Programming in Python for Data Science – Good Function Design Choices

How to write good functions

What makes a function useful?

Is a function more useful when it does more operations?

Do adding parameters make your functions more or less functional?

These are all questions we need to think about when writing functions.

1. Avoid “hard coding.”

Hard coding is the process of embedding values directly into your code without saving them in objects.

def squares_a_list(numerical_list):
    new_squared_list = list()
    
    for number in numerical_list:
        new_squared_list.append(number ** 2)
    
    return new_squared_list

def exponent_a_list(numerical_list, exponent):
    new_exponent_list = list()
    
    for number in numerical_list:
        new_exponent_list.append(number ** exponent)
    
    return new_exponent_list

Hard coding is the process of embedding values directly into your code without saving them in variables

When we hardcode values into our code, it decreases flexibility.

Being inflexible can cause you to end up writing more functions and/or violating the DRY principle.

This, in turn, can decrease the readability and makes code problematic to maintain.
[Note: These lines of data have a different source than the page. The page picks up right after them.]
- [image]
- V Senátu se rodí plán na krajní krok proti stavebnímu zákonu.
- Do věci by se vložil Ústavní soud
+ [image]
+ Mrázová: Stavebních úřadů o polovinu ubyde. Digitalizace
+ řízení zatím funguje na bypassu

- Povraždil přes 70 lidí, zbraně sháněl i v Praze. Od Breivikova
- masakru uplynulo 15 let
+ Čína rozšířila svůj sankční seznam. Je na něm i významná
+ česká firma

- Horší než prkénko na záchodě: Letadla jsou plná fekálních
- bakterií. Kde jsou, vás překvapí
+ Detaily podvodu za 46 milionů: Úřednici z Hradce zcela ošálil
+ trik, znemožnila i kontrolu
In short, hard coding is a breeding ground for bugs.

Remember our function squares_a_list()?

In this function, we “hard-coded” in 2 when we calculated number ** 2.
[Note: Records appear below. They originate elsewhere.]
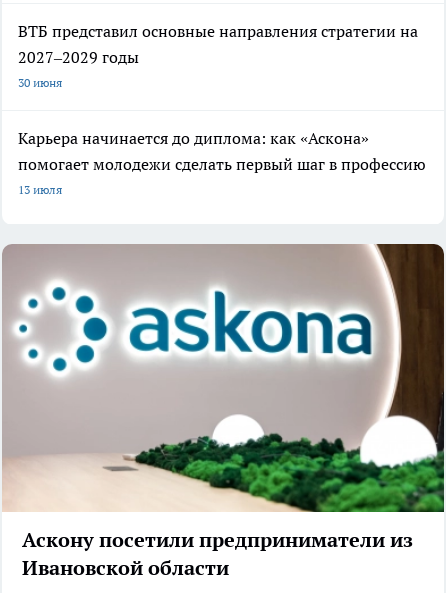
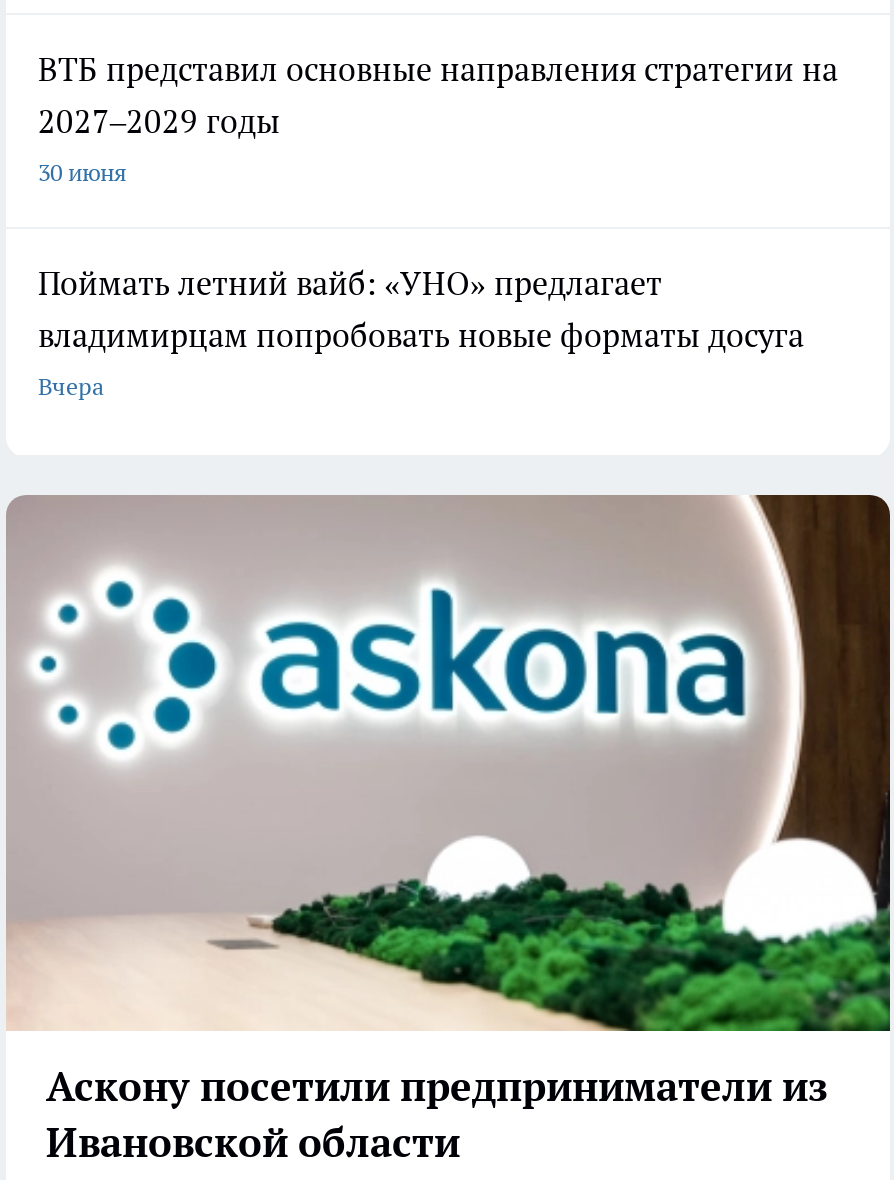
- Карьера начинается до диплома: как «Аскона»
- помогает молодежи сделать первый шаг в профессию
- 13 июля
+ Поймать летний вайб: «УНО» предлагает
+ владимирцам попробовать новые форматы досуга
+ Вчера
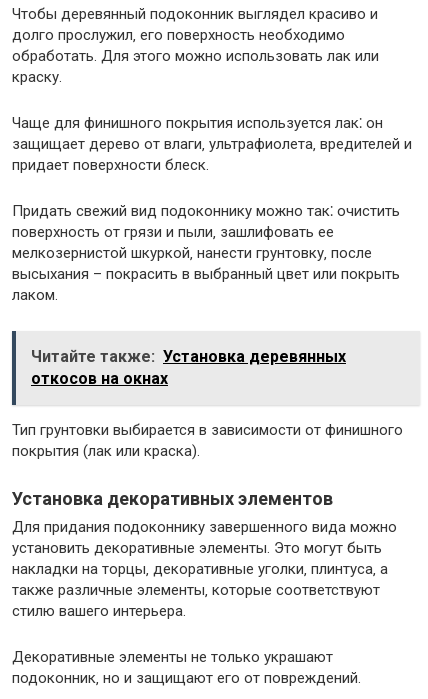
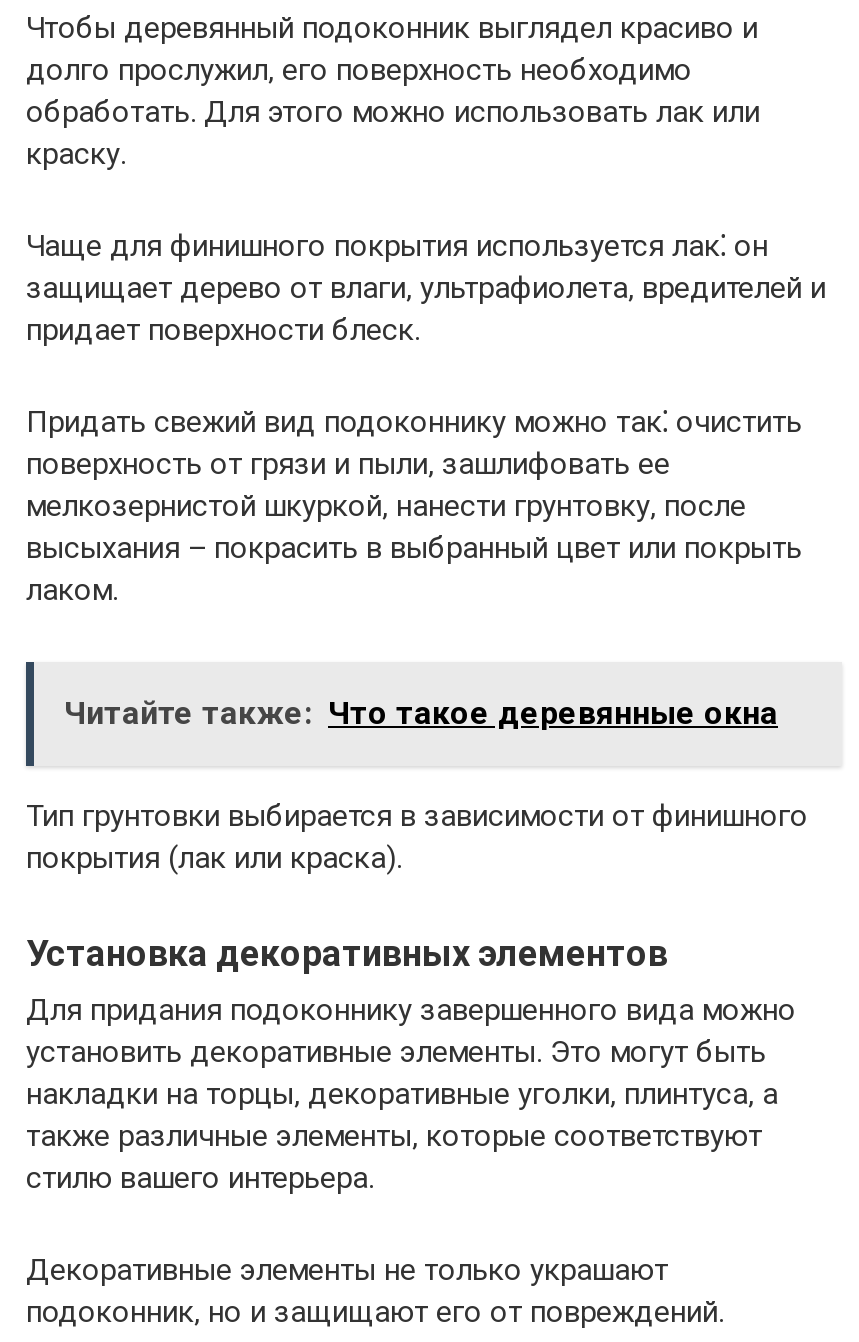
- Читайте также: Установка деревянных
- откосов на окнах
+ Читайте также: Что такое деревянные окна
There are a couple of approaches to improving the situation. One is to assign 2 to a variable in the function before doing this calculation. That way, if you need to reuse that number, later on, you can just refer to the variable; and if you need to change the 2 to a 3, you only need to change it in one place. Another benefit is that you’re giving it a variable name, which acts as a little bit of documentation.

The other approach is to turn the value into an argument like we did when we made exponent_a_list().
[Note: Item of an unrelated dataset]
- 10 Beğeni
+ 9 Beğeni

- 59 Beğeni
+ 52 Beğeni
This new function now gives us more flexibility with our code.

If we now encounter a situation where we need to calculate each element to a different exponent like 4 or 0, we can do so without writing new code and potentially making a new error in doing so.

We reduce our long term workload.

This version is more maintainable code, but it doesn’t give the function caller any flexibility. What you decide depends on how you expect your function to be used.

2. Less is More

def load_filter_and_average(file, grouping_column, ploting_column):
    df = pd.read_csv("data/" + file)
    source = df.groupby(grouping_column).mean(numeric_only=True).reset_index()
    chart = alt.Chart(source, width = 500, height = 300).mark_bar().encode(
                      x=alt.X(grouping_column),
                      y=alt.Y(ploting_column)
            )
    return chart

bad_idea = load_filter_and_average('cereal.csv', 'mfr', 'rating')
bad_idea

Although it may seem useful when a function acts as a one-stop-shop that does everything you want in a single function, this also limits your ability to reuse code that lies within it.

Ideally, functions should serve a single purpose.

For example, let’s say we have a function that reads in a csv, finds the mean of each group in a column, and plots a specified variable.

Although this may seem nice, we may want to break this up into multiple smaller functions. For example, what if we don’t want the plot? Perhaps the plot is just something we wanted a single time, and now we are committed to it for each time we use the function.

Another problem with this function is that the means are only printed and not returned. Thus, we have no way of accessing the statistics to use further in our code (we would have to repeat ourselves and rewrite it).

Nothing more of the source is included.